Sí… te hace sentir que puedes. Ahora el Proyecto Alto Perú tiene vida propia y ha crecido un montón. Tengo un equipo de quince personas con las que hacemos iniciativas de urbanismo para diseñar espacios públicos con procesos participativos, trabajamos con madres y niños de primera infancia, damos clases de muay thai y un montón de cosas. Tengo alumnos que ahora trabajan conmigo y yo me he quedado con el Surf Club, que es lo que más me gusta hacer.

Si el mar de Lima fuera una persona, ¿cómo la describiría?

Buena, leal y sincera: lo que ves es lo que hay. Es muy adecuado para principiantes, aunque hay días de invierno en los que puede estar grande y corrientoso. Sin embargo, nunca es un mar traicionero.

¿Por qué es tan especial correr en invierno?

Porque hay olas mucho mejores. En esta época se activa el hemisferio sur y llega con más fuerza a las costas de Lima. En mi caso, no tengo un horario fijo para surfear porque me gusta entrar tranquilo. Mi hora preferida suele ser las diez de la mañana en invierno y el atardecer en el verano.

Los tablistas tienen la geografía en el cuerpo…

Lo primero que hago cuando me levanto es ver cómo está el mar. Uno empieza a notar detalles alucinantes porque una misma playa cambia mucho en diferentes momentos del día por la marea, el viento y el swell (el oleaje que se forma por perturbaciones atmosféricas). Las tres variables confluyen en determinados momentos. Son cosas que no puedes controlar y necesitas estar ahí.

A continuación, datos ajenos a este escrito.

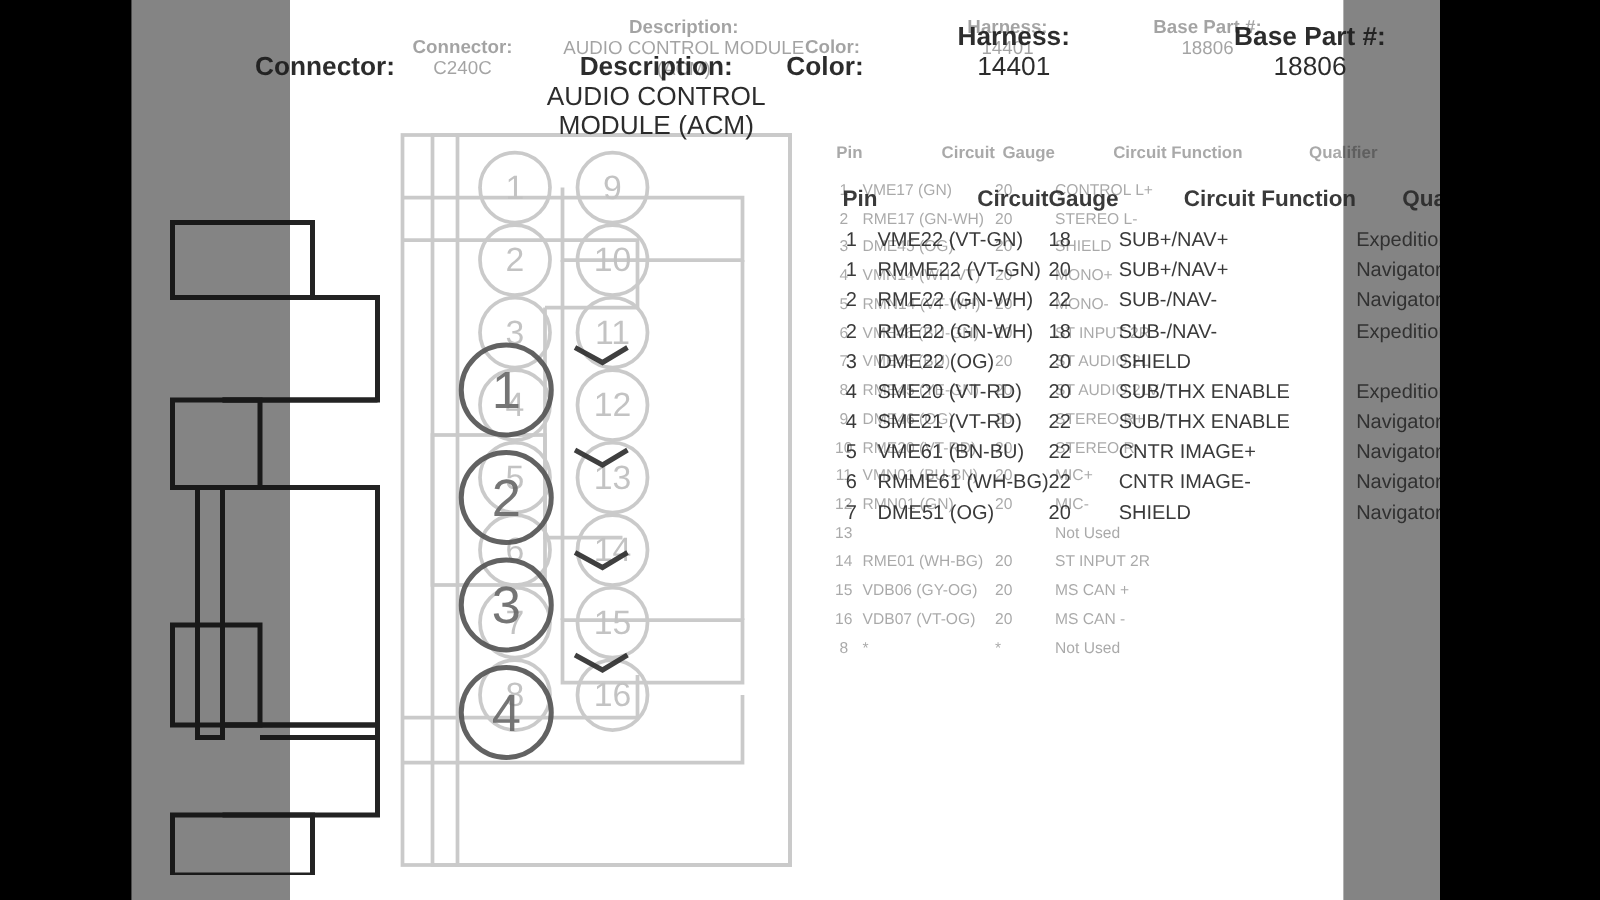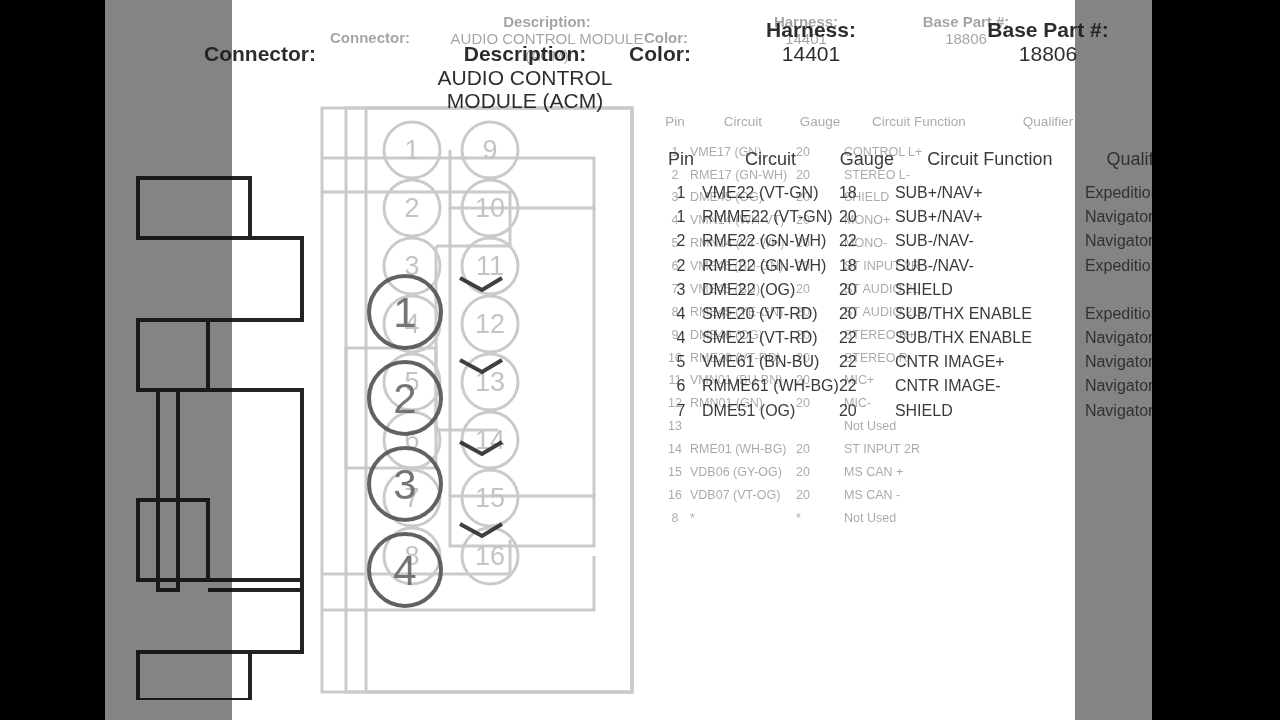"C240C" span.val { html: none -> <span>C240C</span> }
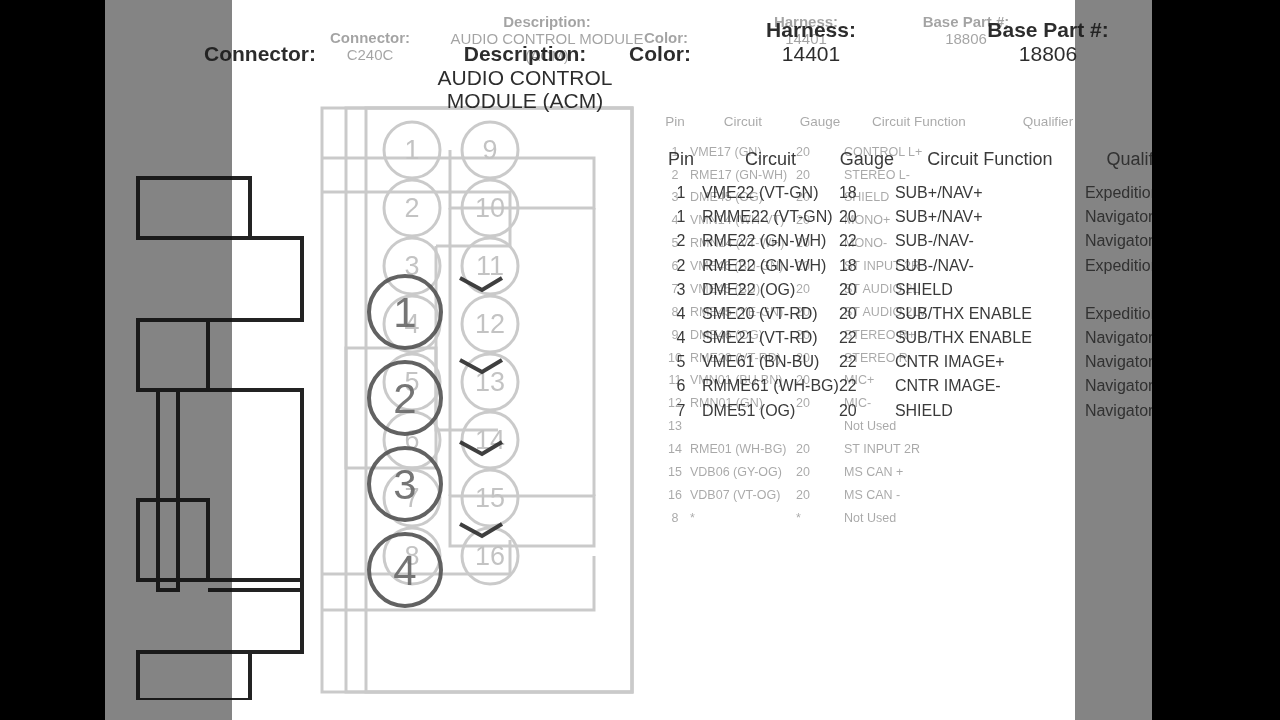"Pin" .tbl th { font-weight: normal -> bold; text-align: center -> right }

¿De eso también depende la tabla que eliges?

Sí, aunque yo correría hasta con la tabla de una mesa.

¿Cómo se siente ahora cuando entra al mar?

Depende de la playa. Si voy a Pico Alto, donde está la ola más grande de Lima, tengo la misma sensación que tenía cuando era niño: una mezcla de miedo y adrenalina. Me encanta, pero también es una alerta de que tengo que respirar mejor, calmar mi mente y observar el mar.

¿Meditar sobre las olas?

Totalmente. Tienes que visualizar cómo quieres correr, trabajar tus nervios y estar controlado cuando llegue la ola. En ese momento debes haber transformado todas tus emociones en otra cosa, porque si remas con miedo te caes.

Todo eso que se aprende en el mar, ¿de verdad se aplica en la vida?

El mar es una metáfora absoluta de la vida y lo puedes aplicar en todo.